MATERIAL FOR THIS TASK »

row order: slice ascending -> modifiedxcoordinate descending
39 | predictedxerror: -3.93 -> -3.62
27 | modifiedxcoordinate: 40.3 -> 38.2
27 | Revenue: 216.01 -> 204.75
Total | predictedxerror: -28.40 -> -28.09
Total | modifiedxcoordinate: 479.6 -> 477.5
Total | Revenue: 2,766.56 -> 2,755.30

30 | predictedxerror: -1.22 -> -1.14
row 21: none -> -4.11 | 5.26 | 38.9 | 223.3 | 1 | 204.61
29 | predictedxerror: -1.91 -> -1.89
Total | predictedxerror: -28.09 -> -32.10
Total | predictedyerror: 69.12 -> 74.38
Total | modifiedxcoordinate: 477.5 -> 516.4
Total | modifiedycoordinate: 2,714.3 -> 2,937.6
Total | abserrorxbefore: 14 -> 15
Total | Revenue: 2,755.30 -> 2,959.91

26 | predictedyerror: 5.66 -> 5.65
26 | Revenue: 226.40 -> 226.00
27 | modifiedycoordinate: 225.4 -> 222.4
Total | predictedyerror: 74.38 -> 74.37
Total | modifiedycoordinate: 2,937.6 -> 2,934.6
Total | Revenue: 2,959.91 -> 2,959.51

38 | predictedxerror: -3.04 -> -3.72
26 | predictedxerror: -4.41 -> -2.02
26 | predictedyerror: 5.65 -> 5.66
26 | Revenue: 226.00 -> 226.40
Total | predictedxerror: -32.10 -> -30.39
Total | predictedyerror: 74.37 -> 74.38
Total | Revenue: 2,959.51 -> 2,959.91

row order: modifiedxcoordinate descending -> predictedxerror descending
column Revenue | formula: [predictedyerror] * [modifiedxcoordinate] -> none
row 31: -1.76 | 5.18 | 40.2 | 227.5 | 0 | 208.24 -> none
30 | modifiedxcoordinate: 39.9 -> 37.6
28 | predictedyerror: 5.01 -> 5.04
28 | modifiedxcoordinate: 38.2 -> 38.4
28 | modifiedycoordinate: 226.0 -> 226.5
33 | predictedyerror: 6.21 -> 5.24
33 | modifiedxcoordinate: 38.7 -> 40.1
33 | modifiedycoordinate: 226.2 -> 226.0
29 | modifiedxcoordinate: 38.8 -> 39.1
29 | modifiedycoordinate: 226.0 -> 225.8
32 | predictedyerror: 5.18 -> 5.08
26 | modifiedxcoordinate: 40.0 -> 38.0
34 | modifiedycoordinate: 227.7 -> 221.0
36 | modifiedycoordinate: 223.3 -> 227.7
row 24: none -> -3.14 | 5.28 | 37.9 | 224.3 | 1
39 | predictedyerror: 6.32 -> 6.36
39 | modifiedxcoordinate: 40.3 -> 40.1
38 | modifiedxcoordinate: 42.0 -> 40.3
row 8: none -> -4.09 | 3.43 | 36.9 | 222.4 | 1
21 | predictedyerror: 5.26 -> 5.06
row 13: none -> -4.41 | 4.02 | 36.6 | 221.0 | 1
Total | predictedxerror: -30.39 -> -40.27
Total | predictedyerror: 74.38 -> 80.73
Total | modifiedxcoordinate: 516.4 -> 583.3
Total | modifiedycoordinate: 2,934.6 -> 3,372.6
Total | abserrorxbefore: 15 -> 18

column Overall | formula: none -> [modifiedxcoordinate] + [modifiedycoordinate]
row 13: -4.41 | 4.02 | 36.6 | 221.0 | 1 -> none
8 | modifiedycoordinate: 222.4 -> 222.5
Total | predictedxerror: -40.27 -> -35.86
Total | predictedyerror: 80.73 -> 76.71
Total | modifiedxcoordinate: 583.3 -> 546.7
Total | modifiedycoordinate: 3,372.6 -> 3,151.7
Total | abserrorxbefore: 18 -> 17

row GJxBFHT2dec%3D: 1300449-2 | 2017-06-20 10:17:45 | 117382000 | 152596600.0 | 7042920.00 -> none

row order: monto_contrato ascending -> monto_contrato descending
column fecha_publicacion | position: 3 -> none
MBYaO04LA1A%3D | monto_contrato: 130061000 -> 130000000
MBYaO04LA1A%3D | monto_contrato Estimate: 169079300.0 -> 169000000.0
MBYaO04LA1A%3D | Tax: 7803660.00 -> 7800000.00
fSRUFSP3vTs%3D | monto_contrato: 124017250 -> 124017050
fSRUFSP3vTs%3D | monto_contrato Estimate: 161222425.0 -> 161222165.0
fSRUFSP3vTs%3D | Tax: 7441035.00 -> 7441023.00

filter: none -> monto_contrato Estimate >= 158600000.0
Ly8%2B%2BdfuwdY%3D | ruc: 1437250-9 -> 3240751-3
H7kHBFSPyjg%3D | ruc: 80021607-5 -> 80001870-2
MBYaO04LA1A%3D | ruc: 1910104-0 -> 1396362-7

WORK INSTRUCTION » Write out the full listing exactly as given.

THE ANSWER »
row order: slice ascending -> modifiedxcoordinate descending
39 | predictedxerror: -3.93 -> -3.62
27 | modifiedxcoordinate: 40.3 -> 38.2
27 | Revenue: 216.01 -> 204.75
Total | predictedxerror: -28.40 -> -28.09
Total | modifiedxcoordinate: 479.6 -> 477.5
Total | Revenue: 2,766.56 -> 2,755.30

30 | predictedxerror: -1.22 -> -1.14
row 21: none -> -4.11 | 5.26 | 38.9 | 223.3 | 1 | 204.61
29 | predictedxerror: -1.91 -> -1.89
Total | predictedxerror: -28.09 -> -32.10
Total | predictedyerror: 69.12 -> 74.38
Total | modifiedxcoordinate: 477.5 -> 516.4
Total | modifiedycoordinate: 2,714.3 -> 2,937.6
Total | abserrorxbefore: 14 -> 15
Total | Revenue: 2,755.30 -> 2,959.91

26 | predictedyerror: 5.66 -> 5.65
26 | Revenue: 226.40 -> 226.00
27 | modifiedycoordinate: 225.4 -> 222.4
Total | predictedyerror: 74.38 -> 74.37
Total | modifiedycoordinate: 2,937.6 -> 2,934.6
Total | Revenue: 2,959.91 -> 2,959.51

38 | predictedxerror: -3.04 -> -3.72
26 | predictedxerror: -4.41 -> -2.02
26 | predictedyerror: 5.65 -> 5.66
26 | Revenue: 226.00 -> 226.40
Total | predictedxerror: -32.10 -> -30.39
Total | predictedyerror: 74.37 -> 74.38
Total | Revenue: 2,959.51 -> 2,959.91

row order: modifiedxcoordinate descending -> predictedxerror descending
column Revenue | formula: [predictedyerror] * [modifiedxcoordinate] -> none
row 31: -1.76 | 5.18 | 40.2 | 227.5 | 0 | 208.24 -> none
30 | modifiedxcoordinate: 39.9 -> 37.6
28 | predictedyerror: 5.01 -> 5.04
28 | modifiedxcoordinate: 38.2 -> 38.4
28 | modifiedycoordinate: 226.0 -> 226.5
33 | predictedyerror: 6.21 -> 5.24
33 | modifiedxcoordinate: 38.7 -> 40.1
33 | modifiedycoordinate: 226.2 -> 226.0
29 | modifiedxcoordinate: 38.8 -> 39.1
29 | modifiedycoordinate: 226.0 -> 225.8
32 | predictedyerror: 5.18 -> 5.08
26 | modifiedxcoordinate: 40.0 -> 38.0
34 | modifiedycoordinate: 227.7 -> 221.0
36 | modifiedycoordinate: 223.3 -> 227.7
row 24: none -> -3.14 | 5.28 | 37.9 | 224.3 | 1
39 | predictedyerror: 6.32 -> 6.36
39 | modifiedxcoordinate: 40.3 -> 40.1
38 | modifiedxcoordinate: 42.0 -> 40.3
row 8: none -> -4.09 | 3.43 | 36.9 | 222.4 | 1
21 | predictedyerror: 5.26 -> 5.06
row 13: none -> -4.41 | 4.02 | 36.6 | 221.0 | 1
Total | predictedxerror: -30.39 -> -40.27
Total | predictedyerror: 74.38 -> 80.73
Total | modifiedxcoordinate: 516.4 -> 583.3
Total | modifiedycoordinate: 2,934.6 -> 3,372.6
Total | abserrorxbefore: 15 -> 18

column Overall | formula: none -> [modifiedxcoordinate] + [modifiedycoordinate]
row 13: -4.41 | 4.02 | 36.6 | 221.0 | 1 -> none
8 | modifiedycoordinate: 222.4 -> 222.5
Total | predictedxerror: -40.27 -> -35.86
Total | predictedyerror: 80.73 -> 76.71
Total | modifiedxcoordinate: 583.3 -> 546.7
Total | modifiedycoordinate: 3,372.6 -> 3,151.7
Total | abserrorxbefore: 18 -> 17

row GJxBFHT2dec%3D: 1300449-2 | 2017-06-20 10:17:45 | 117382000 | 152596600.0 | 7042920.00 -> none

row order: monto_contrato ascending -> monto_contrato descending
column fecha_publicacion | position: 3 -> none
MBYaO04LA1A%3D | monto_contrato: 130061000 -> 130000000
MBYaO04LA1A%3D | monto_contrato Estimate: 169079300.0 -> 169000000.0
MBYaO04LA1A%3D | Tax: 7803660.00 -> 7800000.00
fSRUFSP3vTs%3D | monto_contrato: 124017250 -> 124017050
fSRUFSP3vTs%3D | monto_contrato Estimate: 161222425.0 -> 161222165.0
fSRUFSP3vTs%3D | Tax: 7441035.00 -> 7441023.00

filter: none -> monto_contrato Estimate >= 158600000.0
Ly8%2B%2BdfuwdY%3D | ruc: 1437250-9 -> 3240751-3
H7kHBFSPyjg%3D | ruc: 80021607-5 -> 80001870-2
MBYaO04LA1A%3D | ruc: 1910104-0 -> 1396362-7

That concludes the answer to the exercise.